In another preferred embodiment according to patent claim 17, the by the PLL locked oscillator frequency is utilised to lock all local oscillators in the base station and in the radio terminal to achieve a completely coherent system.

Further characteristics of the invention are given in the other subclaims .

BRIEF DESCRIPTION OF THE DRAWINGS

In the following, a detailed description of an embodiment of the invention is given with reference to the enclosed drawings, of which:

Figure 1 is a system survey of the invention; Figure 2 is an alternative embodiment of the invention for indoor use;

Figure 3 shows the construction of the radio frequency part in the mobile terminal, respective the base station, according to the present invention; Figure 4 shows the construction of a phase-locked loop.

DETAILED DESCRIPTION OF AN EMBODIMENT OF THE INVENTION In the following the radio communications system according to the invention will be described with reference to the Figures 1-4. In connection with the description of the radio communications system, a functional description of a very important component in the invention, namely the Phase-locked loop, is given. However, a definition is first given below of a number of abbreviations which are used throughout in the description.

BRAN Broadband Radio Access Networks

DECT Digital Enhanced Cordless Telecommunications

DVB Digital Video Broadcasting

FDD Frequency Division Duplexing

GLONASS Global Navigation Satellite System

GPS Global Positioning System

HIPERLAN High Performance Radio LAN

IF Intermediate Frequency

LMDS Local Multipoint Distribution Service

LO Local Oscillator

OFDM Orthogonal Frequency Division Multiplex

PLL Phase-Locked Loop ppm parts per million

RF Radio Frequency

RLL Radio in the Local Loop

TDD Time Division Duplexing

VCXO Voltage Controlled Crystal Oscillator

The general problem which the invention intends to solve is the possibility to build spectrum efficient communications systems with high performance at low cost. Spectrum is a limited resource which should be utilised as efficiently as possible. By utilising a universally accessible frequency/time reference, systems can be built which give high system performance, i.e. high bit/s/Hz/unit area. Several parameters must be taken into consideration in order to find good solutions of this complex optimisation problem, for instance system specifications, cost/performance for components, spectrum efficiency contra cost, immunity to noise, frequency in question etc. The invention solves the problem of frequency stability by utilising a global satellite system. By that the data capacity can be increased by possibility to use more efficient modulation methods, and that better performance is achieved thanks to negligible frequency and phase errors at detection. Besides no overhead (control bits; training bits) is wasted, due to synchronisation of receivers within the transmitted time slots, which is needed if no reference is accessible for the whole system. Today there are two globally accessible satellite systems with possibility to get an exact position, time and frequency, namely the American GPS and the Russian GLONASS. GLONASS is rather similar to GPS, but is inferior to GPS regarding supply of receivers, so only GPS is described below.

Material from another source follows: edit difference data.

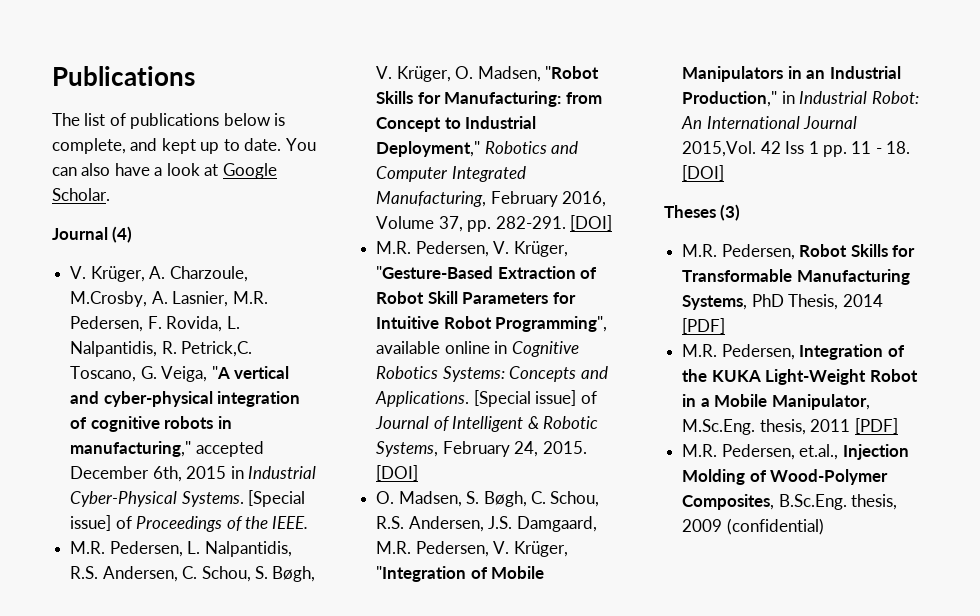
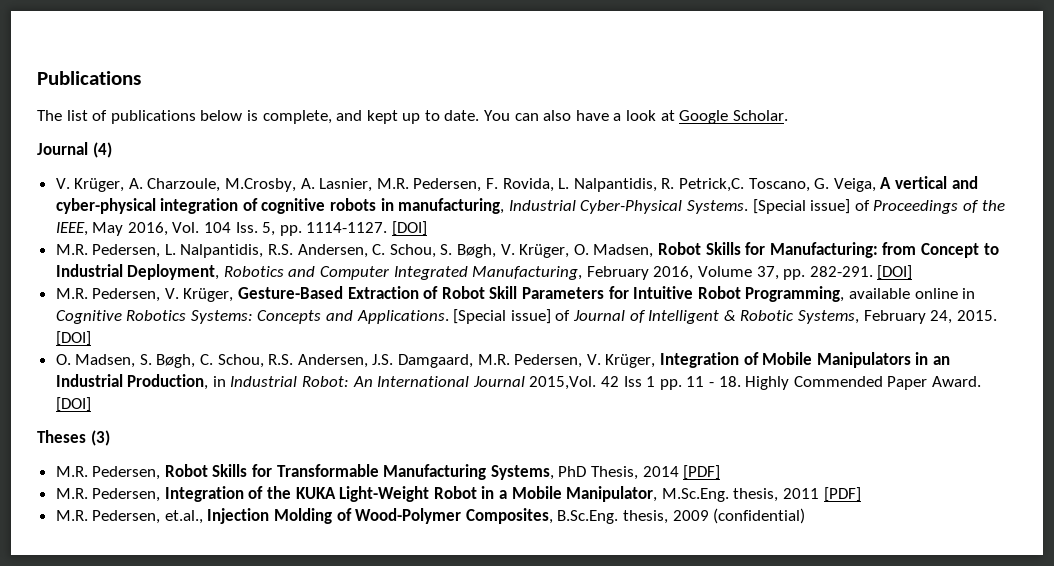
- Toscano, G. Veiga, "A vertical and cyber-physical integration of cognitive robots in manufacturing," accepted December 6th, 2015 in Industrial Cyber-Physical Systems.
+ Toscano, G. Veiga, A vertical and cyber-physical integration of cognitive robots in manufacturing, Industrial Cyber-Physical Systems.
- [Special issue] of Proceedings of the IEEE.
+ [Special issue] of Proceedings of the IEEE, May 2016, Vol. 104 Iss. 5, pp. 1114-1127. [DOI]
- M.R. Pedersen, L. Nalpantidis, R.S. Andersen, C. Schou, S. Bøgh, V. Krüger, O. Madsen, "Robot Skills for Manufacturing: from Concept to Industrial Deployment," Robotics and Computer Integrated Manufacturing, February 2016, Volume 37, pp. 282-291.
+ M.R. Pedersen, L. Nalpantidis, R.S. Andersen, C. Schou, S. Bøgh, V. Krüger, O. Madsen, Robot Skills for Manufacturing: from Concept to Industrial Deployment, Robotics and Computer Integrated Manufacturing, February 2016, Volume 37, pp. 282-291.
- M.R. Pedersen, V. Krüger, "Gesture-Based Extraction of Robot Skill Parameters for Intuitive Robot Programming", available online in Cognitive Robotics Systems: Concepts and Applications.
+ M.R. Pedersen, V. Krüger, Gesture-Based Extraction of Robot Skill Parameters for Intuitive Robot Programming, available online in Cognitive Robotics Systems: Concepts and Applications.
- O. Madsen, S. Bøgh, C. Schou, R.S. Andersen, J.S. Damgaard, M.R. Pedersen, V. Krüger, "Integration of Mobile Manipulators in an Industrial Production," in Industrial Robot: An International Journal 2015,Vol.
+ O. Madsen, S. Bøgh, C. Schou, R.S. Andersen, J.S. Damgaard, M.R. Pedersen, V. Krüger, Integration of Mobile Manipulators in an Industrial Production, in Industrial Robot: An International Journal 2015,Vol.
- 42 Iss 1 pp. 11 - 18. [DOI]
+ 42 Iss 1 pp. 11 - 18. Highly Commended Paper Award. [DOI]

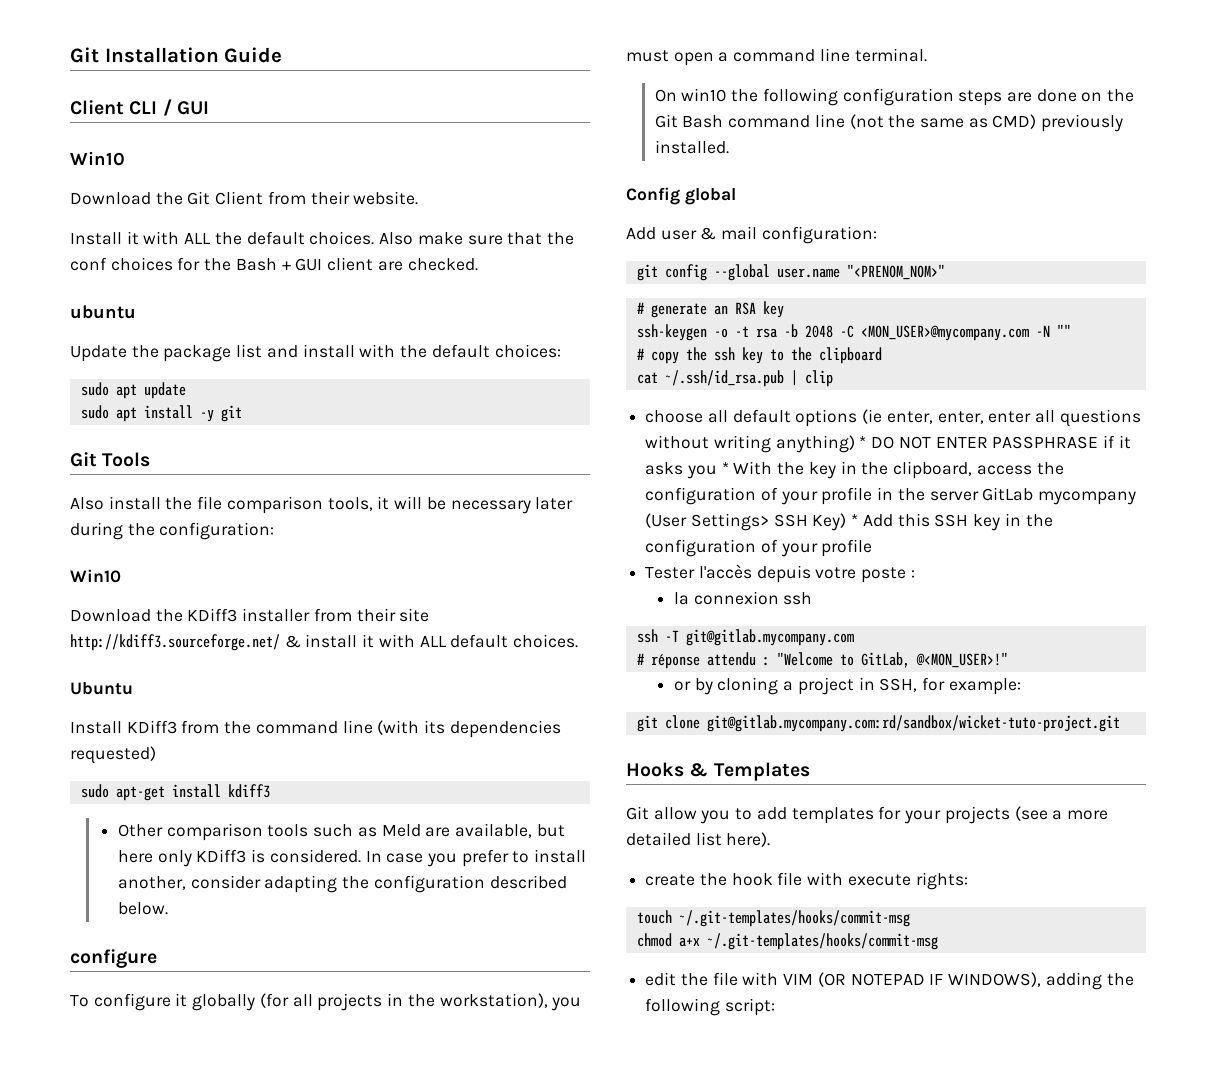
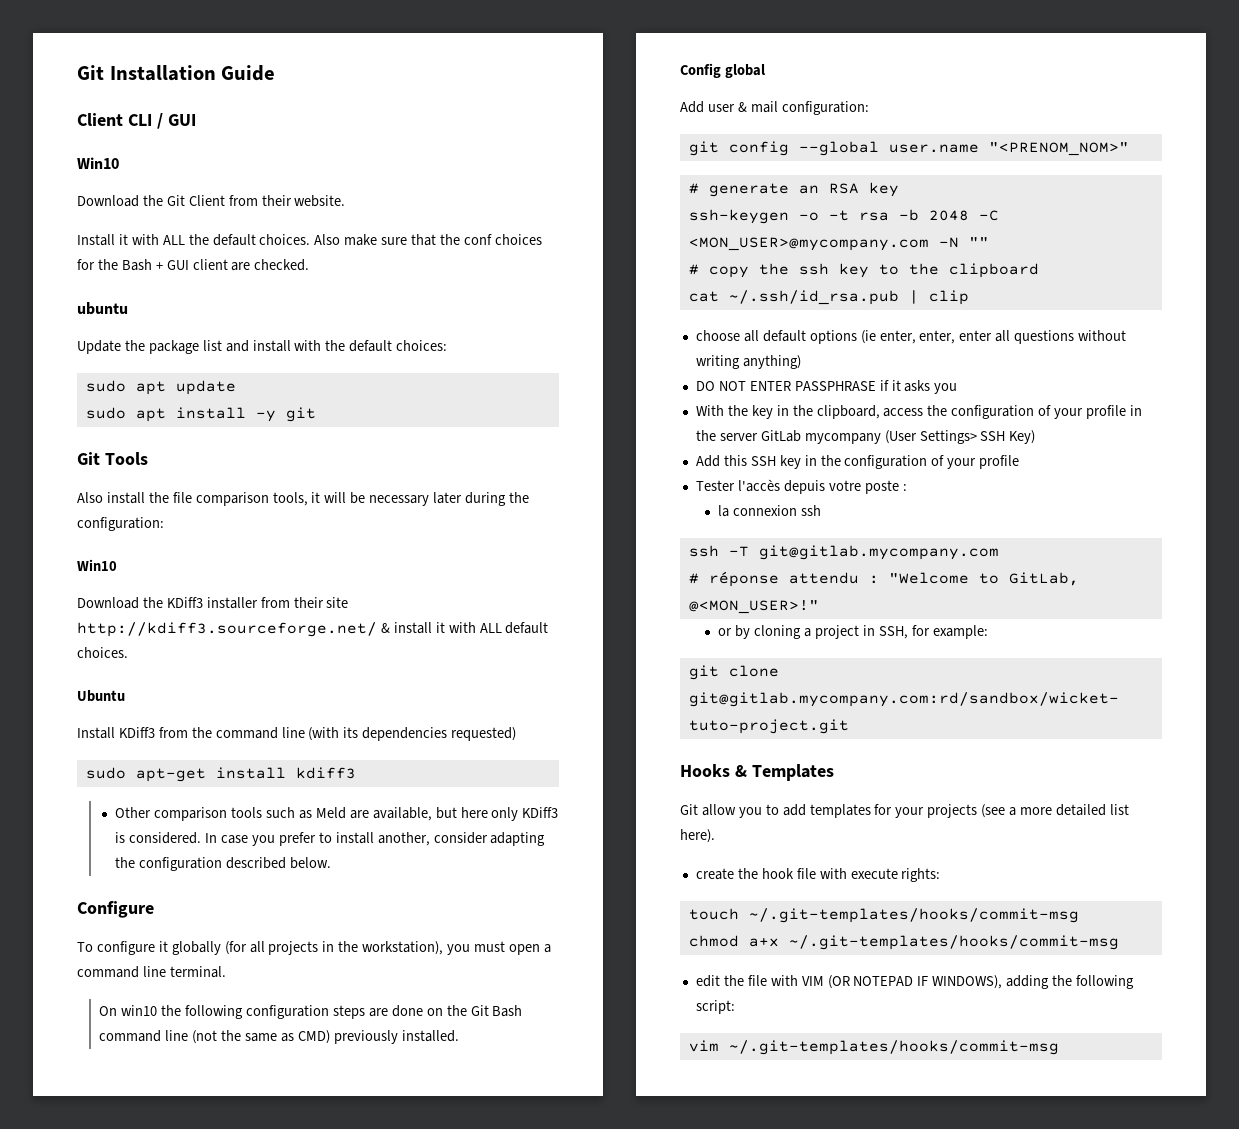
  In case you prefer to install another, consider adapting the configuration described below.
- configure
+ Configure
- choose all default options (ie enter, enter, enter all questions without writing anything) * DO NOT ENTER PASSPHRASE if it asks you * With the key in the clipboard, access the configuration of your profile in the server GitLab mycompany (User Settings> SSH Key) * Add this SSH key in the configuration of your profile
+ choose all default options (ie enter, enter, enter all questions without writing anything)
+ DO NOT ENTER PASSPHRASE if it asks you
+ With the key in the clipboard, access the configuration of your profile in the server GitLab mycompany (User Settings> SSH Key)
+ Add this SSH key in the configuration of your profile
+ vim ~/.git-templates/hooks/commit-msg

GPS consists of 24 rotating satellites and has been a tremendous success, which means that the system is used in more and more applications. To civil users the C/A-code is accessible, where a PN-code is repeated every ms with a chip frequency of 1,023 MHz at 1575,42 MHz. Superimposed with a rate of 50 bit/s, system data is transmitted which i.a. contains satellite data, system time and status messages. Each satellite is equipped with 4 atomic clocks. By, in the receiver, measuring on the transmitted signals, position, time and frequency can be appointed with a very high accuracy. GPS consequently makes possible access to "atomic clock performance" at any place on the globe at a very low cost .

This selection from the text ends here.